The genesis record is written immediately on
regulog_init(). Its SHA-256 hash anchors the entire chain —
see vignette("hash-chain") for how the cryptographic
linking works.
2. Log actions
log_action() records a discrete event. The
reason argument is mandatory with no
default — undocumented entries are rejected.
log_action(log,
action = "data_read",
object = "adsl.sas7bdat",
reason = "Reading subject-level dataset for primary efficacy analysis"
)
#> regulog: logged action 'data_read' on 'adsl.sas7bdat'The action and object fields accept any
strings — choose a controlled vocabulary that suits your organisation.
Common patterns:
# Analytical steps
log_action(log,
action = "model_fit",
object = "primary_ANCOVA",
reason = "Fitting ANCOVA: CHG ~ TRT01P + BASE + SITEID per SAP section 6.1"
)
#> regulog: logged action 'model_fit' on 'primary_ANCOVA'
# Data exports
log_action(log,
action = "export",
object = "Table14_1.rtf",
reason = "Primary efficacy table exported for clinical study report"
)
#> regulog: logged action 'export' on 'Table14_1.rtf'
# Review and approval events
log_action(log,
action = "approved",
object = "primary_results_v3",
reason = "QC review complete — all outputs match SAP-specified formats"
)
#> regulog: logged action 'approved' on 'primary_results_v3'
# User can override the session user for a single entry
log_action(log,
action = "co_reviewed",
object = "primary_results_v3",
reason = "Independent statistical review complete",
user = "second.reviewer"
)
#> regulog: logged action 'co_reviewed' on 'primary_results_v3'3. Log field changes
log_change() captures a before/after modification — the
primary mechanism for satisfying 21 CFR Part 11 §11.10(e) change
documentation.
log_change(log,
object = "alpha",
field = "value",
before = "0.05",
after = "0.025",
reason = "Significance level updated per protocol amendment 2 (2026-05-01)"
)
#> regulog: logged change to alpha$valueThe before and after arguments are coerced
to character, so they accept any R value:
# Data correction
log_change(log,
object = "subject_01042",
field = "ae_onset_date",
before = "2026-03-01",
after = "2026-03-11",
reason = "Transcription error — corrected per source CRF page 47, query Q-0192"
)
#> regulog: logged change to subject_01042$ae_onset_date
# Configuration update
log_change(log,
object = "model_config",
field = "covariance_structure",
before = "compound_symmetry",
after = "unstructured",
reason = "Unstructured covariance pre-specified in SAP section 6.1.2"
)
#> regulog: logged change to model_config$covariance_structure
# Population definition change
log_change(log,
object = "analysis_population",
field = "SAFFL_definition",
before = "RANDFL = 'Y'",
after = "RANDFL = 'Y' AND EXOCCUR = 'Y'",
reason = "Protocol amendment 3: safety population requires confirmed dosing"
)
#> regulog: logged change to analysis_population$SAFFL_definition4. Log notes and decisions
log_note() captures free-text annotations — any
rationale, observation, or decision that does not fit a discrete action
verb or a before/after field change. Common uses:
# Outlier decision
log_note(
log,
"Outlier identified for subject 01-042 at Week 16 (AVAL = 98.4,
upper fence = 62.1). Discussed with medical monitor on 2026-06-20.
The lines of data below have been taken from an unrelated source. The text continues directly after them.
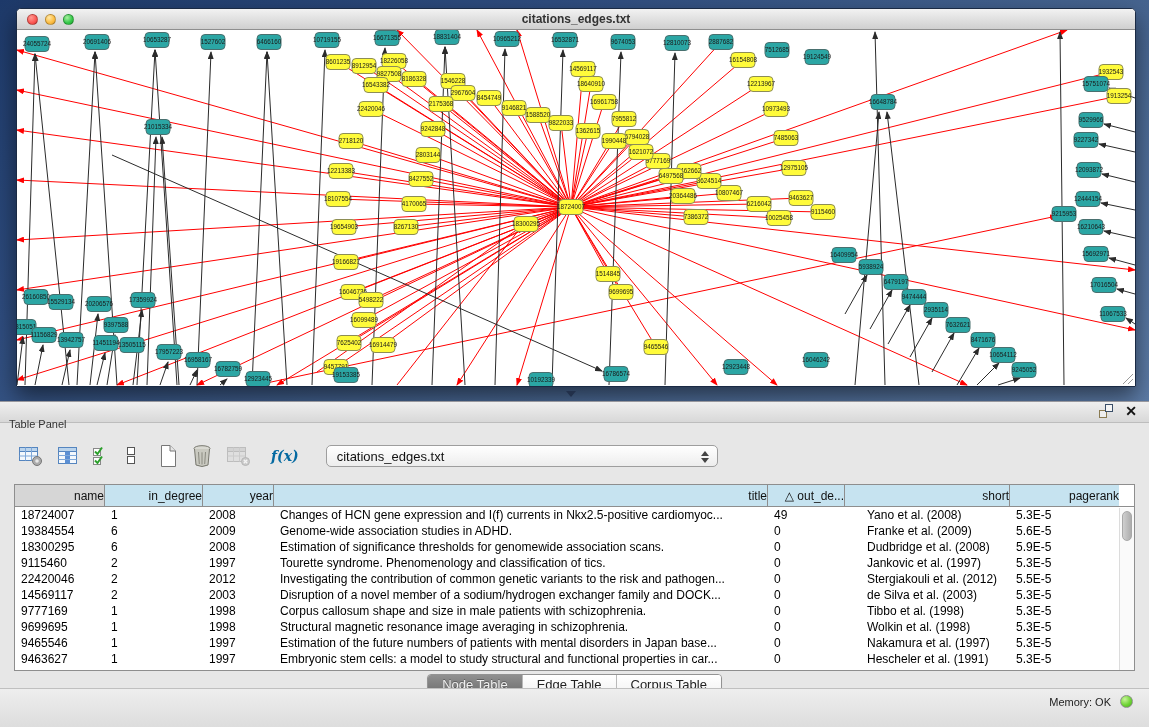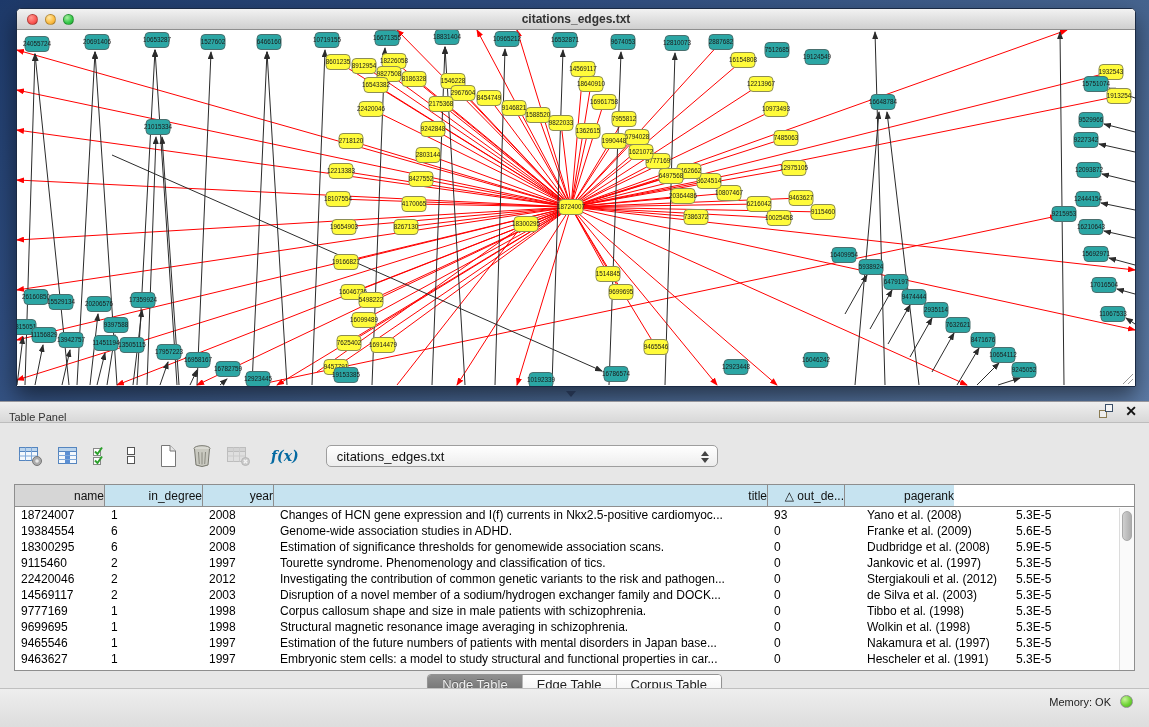--- a/index.html
+++ b/index.html
@@ -49,7 +49,7 @@
     height:21px; background:linear-gradient(#EFEFEF,#D8D8D8);
     border-bottom:1px solid #BDBDBD; position:relative;
   }
-  .panel-header .panel-title { position:absolute; left:9px; top:9px; font-size:11px; color:#333; }
+  .panel-header .panel-title { position:absolute; left:9px; top:16px; font-size:11px; color:#333; }
   .panel-header .hdr-icons { position:absolute; right:12px; top:2px; display:flex; gap:12px; align-items:center; }
   .float-icon { width:14px; height:14px; position:relative; display:inline-block; cursor:pointer; }
   .float-icon .sq1 { position:absolute; left:0; bottom:0; width:8px; height:8px; border:1.5px solid #8A7B52; background:#EEE; }

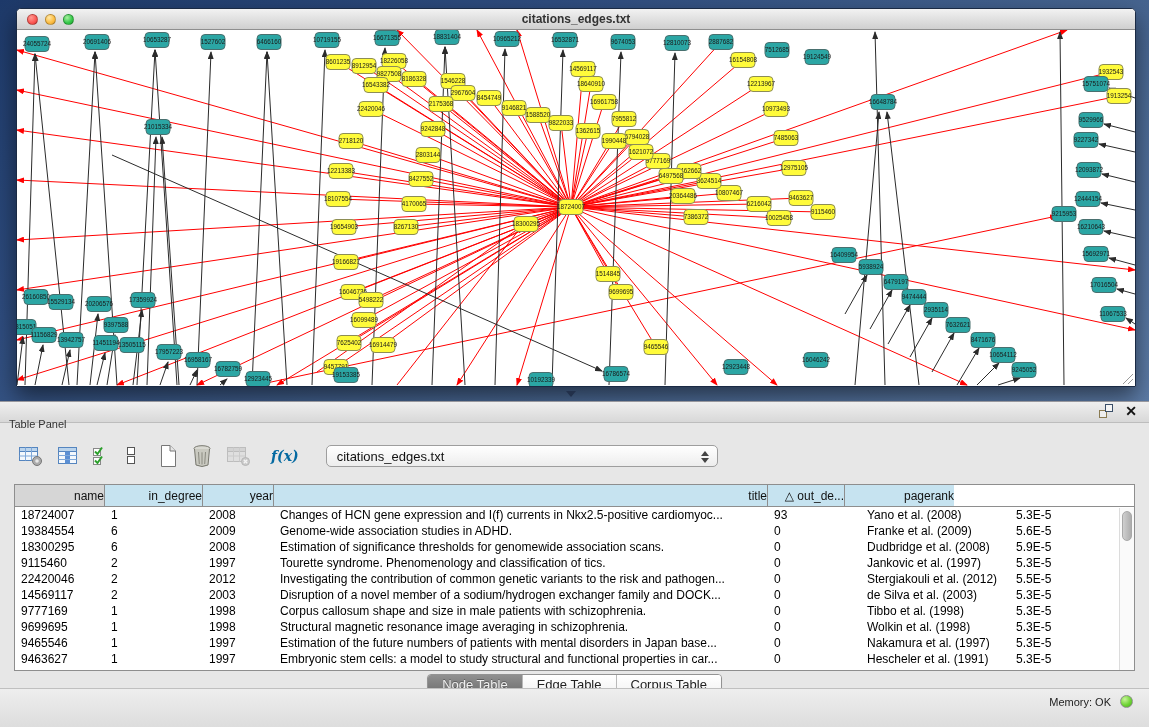--- a/index.html
+++ b/index.html
@@ -618,6 +618,7 @@
         <div class="th col-2">year</div>
         <div class="th col-3">title</div>
         <div class="th col-4">△ out_de...</div>
+        <div class="th col-5">short</div>
         <div class="th col-6">pagerank</div>
       </div>
     <div id="tbody">

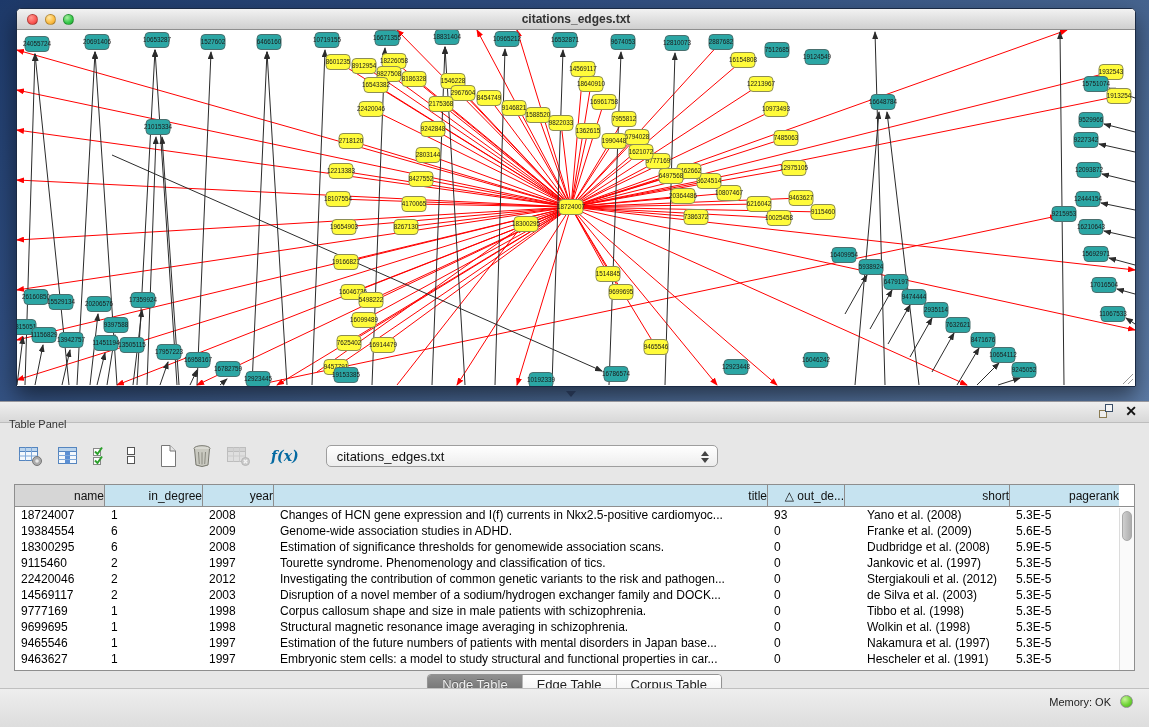--- a/index.html
+++ b/index.html
@@ -627,7 +627,7 @@
           <div class="td col-1">1</div>
           <div class="td col-2">2008</div>
           <div class="td col-3">Changes of HCN gene expression and I(f) currents in Nkx2.5-positive cardiomyoc...</div>
-          <div class="td col-4">93</div>
+          <div class="td col-4">49</div>
           <div class="td col-5 short-col">Yano et al. (2008)</div>
           <div class="td col-6">5.3E-5</div>
         </div>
Retained in primary analysis per SAP section 8.3 — no protocol
deviation recorded. Sensitivity analysis without outlier pre-specified
in SAP section 10.4."
)
#> regulog: note logged
# Protocol deviation
log_note(
log,
"Subject 01-007: visit window deviation at Week 8 (visited Day 61,
window Day 50-58). Classified as minor deviation per deviation
assessment log entry DEV-0031. Subject retained in ITT population."
)
#> regulog: note logged
# Query resolved
log_note(
log,
"Data query Q-0047 resolved 2026-06-15: lab value for subject 01-019
at Screening confirmed as 4.2 mmol/L per site laboratory report.
Original value 42.0 was a decimal error."
)
#> regulog: note logged
# Analysis assumption documented
log_note(
log,
"Missing baseline value for subject 01-033: LOCF imputation applied
per SAP section 7.2 — previous non-missing value (Visit 1) used.
Imputed value: 24.6."
)
#> regulog: note logged5. Logging data reads
Manually calling log_action() for every file read is
error-prone and easy to forget. regulog provides two ways
to log reads explicitly: rl_read() for a single call, and
with_log() for a scoped block where multiple reads share
the same logging context.
Single reads with rl_read()
rl_read(log, reader, ...) calls reader(...)
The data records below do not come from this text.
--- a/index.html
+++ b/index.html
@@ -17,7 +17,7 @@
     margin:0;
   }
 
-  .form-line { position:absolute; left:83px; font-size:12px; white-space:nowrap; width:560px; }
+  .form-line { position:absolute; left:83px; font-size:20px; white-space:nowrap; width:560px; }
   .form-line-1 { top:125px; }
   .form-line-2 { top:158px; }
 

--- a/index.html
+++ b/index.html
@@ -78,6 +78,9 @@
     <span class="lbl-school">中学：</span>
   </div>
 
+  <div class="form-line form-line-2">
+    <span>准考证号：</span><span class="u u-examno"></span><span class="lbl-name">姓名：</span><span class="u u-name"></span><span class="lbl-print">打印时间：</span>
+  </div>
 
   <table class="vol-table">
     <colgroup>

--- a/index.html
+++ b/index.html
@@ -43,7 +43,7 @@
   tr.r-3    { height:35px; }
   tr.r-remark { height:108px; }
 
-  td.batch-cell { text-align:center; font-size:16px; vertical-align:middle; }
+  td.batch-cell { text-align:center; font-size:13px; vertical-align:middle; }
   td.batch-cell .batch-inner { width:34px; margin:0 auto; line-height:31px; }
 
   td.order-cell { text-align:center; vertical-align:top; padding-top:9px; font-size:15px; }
and logs the result as a data_read ACTION entry — capturing
the resolved file path, row count, and column count automatically.
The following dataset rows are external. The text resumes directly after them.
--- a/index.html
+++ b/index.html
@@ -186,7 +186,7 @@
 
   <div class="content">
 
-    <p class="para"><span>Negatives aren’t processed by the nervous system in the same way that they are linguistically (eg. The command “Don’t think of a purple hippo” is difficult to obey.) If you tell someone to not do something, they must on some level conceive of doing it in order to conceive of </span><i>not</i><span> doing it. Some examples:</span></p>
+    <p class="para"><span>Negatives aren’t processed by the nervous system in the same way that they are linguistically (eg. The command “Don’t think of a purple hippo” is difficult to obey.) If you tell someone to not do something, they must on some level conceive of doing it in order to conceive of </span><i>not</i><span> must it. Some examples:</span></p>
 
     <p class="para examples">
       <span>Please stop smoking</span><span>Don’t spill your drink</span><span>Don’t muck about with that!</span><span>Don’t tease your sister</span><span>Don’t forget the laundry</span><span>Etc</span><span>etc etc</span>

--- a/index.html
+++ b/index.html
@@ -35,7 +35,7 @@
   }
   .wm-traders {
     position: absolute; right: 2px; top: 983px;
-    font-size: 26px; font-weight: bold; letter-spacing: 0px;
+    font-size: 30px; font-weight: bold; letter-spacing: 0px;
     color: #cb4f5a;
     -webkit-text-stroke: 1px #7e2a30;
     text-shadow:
adsl <- rl_read(log, haven::read_sas, "data/adsl.sas7bdat")
adae <- rl_read(log, haven::read_sas, "data/adae.sas7bdat")rl_read() works with any reader function —
haven::read_sas, readr::read_csv,
data.table::fread, utils::read.csv, or a
custom function — since it wraps the call explicitly rather than
depending on a fixed list of patched functions.
The file path is resolved from a named argument (file,
path, data_file, or input) if
present, falling back to the first unnamed argument — so reordered named
calls still record the correct path:
Scoped logging with with_log()
For a block containing several reads, with_log()
provides a local read() binding so the log
argument doesn’t need to be repeated at every call:
with_log(log, {
adsl <- read(haven::read_sas, "data/adsl.sas7bdat")
adae <- read(haven::read_sas, "data/adae.sas7bdat")
adlb <- read(haven::read_sas, "data/adlb.sas7bdat")
params <- read(readr::read_csv, "config/parameters.csv")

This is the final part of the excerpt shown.